Zak’s Daily Round-Up: BP., LGEN, PRU, FFWD and MXO

5 mins. to read
Zak’s Daily Round-Up: BP., LGEN, PRU, FFWD and MXO

Market Direction: Euro/Sterling above 80p Still Targets 83p


BP (BP.): Possible Return to November Resistance

Now that the Deepwater episode is finally out of the way for BP – at least in terms of the financial liability – it looks as though the oil giant may finally be able to move on. However, we are still in the midst of an oil price collapse, and the ramifications of this may be set to last even longer than the six years the Gulf of Mexico disaster hung over the company. At least from a charting perspective though, it would appear that there is recovery in the air for BP, a point which is backed by the way it is possible to draw a rising trend channel on the daily chart from as long ago as December. The floor of the channel currently runs at 340p, with the implication being that provided there is no weekly close back below this feature, a decent intermediate rebound could be on the cards. The favoured destination at this point is regarded as being the top of the late autumn price channel pointing as high as high as 400p/former November resistance, with the time frame on such a move regarded as being the next 1-2 months. Clearly, if this comes to pass it would be a big plus for the FTSE 100, given the heavy weighting of this stock with the leading UK index.

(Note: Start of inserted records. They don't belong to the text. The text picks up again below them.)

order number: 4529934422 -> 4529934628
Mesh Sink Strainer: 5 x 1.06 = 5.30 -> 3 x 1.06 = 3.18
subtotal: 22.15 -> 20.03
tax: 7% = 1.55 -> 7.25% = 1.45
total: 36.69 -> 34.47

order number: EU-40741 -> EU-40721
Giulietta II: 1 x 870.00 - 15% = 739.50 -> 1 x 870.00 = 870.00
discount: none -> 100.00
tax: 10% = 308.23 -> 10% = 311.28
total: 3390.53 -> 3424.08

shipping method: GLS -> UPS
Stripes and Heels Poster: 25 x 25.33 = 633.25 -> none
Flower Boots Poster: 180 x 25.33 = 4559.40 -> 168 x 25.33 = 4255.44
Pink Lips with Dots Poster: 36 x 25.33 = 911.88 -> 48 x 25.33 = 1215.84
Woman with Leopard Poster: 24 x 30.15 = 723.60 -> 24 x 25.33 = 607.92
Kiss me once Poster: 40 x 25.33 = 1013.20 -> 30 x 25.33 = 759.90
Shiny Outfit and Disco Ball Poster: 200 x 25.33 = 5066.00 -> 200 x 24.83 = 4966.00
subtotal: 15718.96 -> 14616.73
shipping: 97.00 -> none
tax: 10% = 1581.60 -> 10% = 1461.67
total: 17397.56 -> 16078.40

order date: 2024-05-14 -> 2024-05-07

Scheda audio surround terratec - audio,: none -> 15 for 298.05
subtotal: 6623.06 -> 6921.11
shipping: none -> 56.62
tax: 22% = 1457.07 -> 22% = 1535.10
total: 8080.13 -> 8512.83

Legal & General (LGEN): January Gap Top Target

What is interesting about the recent history of Legal & General on its daily chart is the way that the key turning points have been punctuated by gaps to the upside and downside. In fact, I would say that the importance of gaps in charting remains relatively understated, especially as one can see how there have been gaps to guide us ahead of the big moves. This was seen at the turn of 2016 with two gaps to the downside which came ahead of a sharp bear move. The bulls, however, were back in business with the early February gap to the upside through the 10 day moving average, then in the 210p zone. Winding forward to where we are now, it can be seen how it is the 50 day moving average at 227.8p which is in play, along with the floor of a rising trend channel from January with its support line at the same level. The idea now is that we are looking at notional double support in the 227p zone, with the implication being that provided there is no end of week close below this, one would be assume decent upside over the near term. Just how high shares of Legal & General could fly is suggested by the 2016 price channel top with its resistance line projection heading as high as 255p, also the area of the second January gap down. Indeed, only cautious traders would wait on an end of day close back above the 20 day moving average at 235p as a momentum trigger before taking the plunge on the upside.


Prudential (PRU):  Above 50 Day Line Targets 200 Day Line

There was a deliberate decision as far as today’s daily round up to choose a couple of insurance stocks, and compare/contrast their charting positions. As can be seen from the daily chart of Prudential, one could easily play a game of spot the difference in terms of the relative positions and patterns we see before us. But at least we note how Prudential managed a reversal via an as yet unfilled gap to the upside in early February, and this has led the stock to the positive consolidation we are seeing currently. Much of this consolidation is occurring at and around the 50 day moving average at 1,289p, with the idea over the near term being that while there is no end of day close back below the 50 day line we should be treated to a fresh leg to the upside. The favoured destination above the 50 day line/January uptrend line is back to the area of the 200 day moving average/January price channel top. The timeframe on such a move is regarded as being the next 4-6 weeks.


Small Caps Focus

Fastforward Innovations (FFWD): Targeting the Top of the 2015 Price Channel

FastForward Innovations is a stock which happily looked to be a relatively straightforward situation in favour of the bulls, almost from the time that it hit the stock market in its present form. The position now is that we are looking at an extended ricochet off the floor of a wide rising trend channel which can be drawn in from as long ago as October. While it is clear that 20p is the big level to break here, aggressive traders would be buying the latest bounce, and targeting the top of the 2015 price channel at 28p over the next 1-2 months.


MX Oil (MXO): Gap Fill Rebound

It can be said without too much fear of contradiction that the recent journey for bulls of MX Oil, especially since the beginning of the year has not exactly been a pleasant one. But as we race through the month of April it can be suggested from a charting perspective this is genuinely a recovery situation. The main plus point is last month’s gap fill rebound off the floor of the January gap floor at 0.63p, which was anticipated according to technical rules. In addition it would appear that the shares are trading within a post December wedge reversal, with aggressive traders happy to buy the floor of the wedge towards 0.7p. However, the rest of us may wish to wait on an end of day close above the 20 day moving average at 0.8p before targeting the main March resistance at 1.3p plus over the next 4-6 weeks. In the meantime any initial intraday dips back towards the 50 day line at 16.56p can be regarded as buying opportunities. Only well below 15p would even begin to imply a delay in the upside scenario given how well support has come in above the main 200 day moving average now at 10.61p.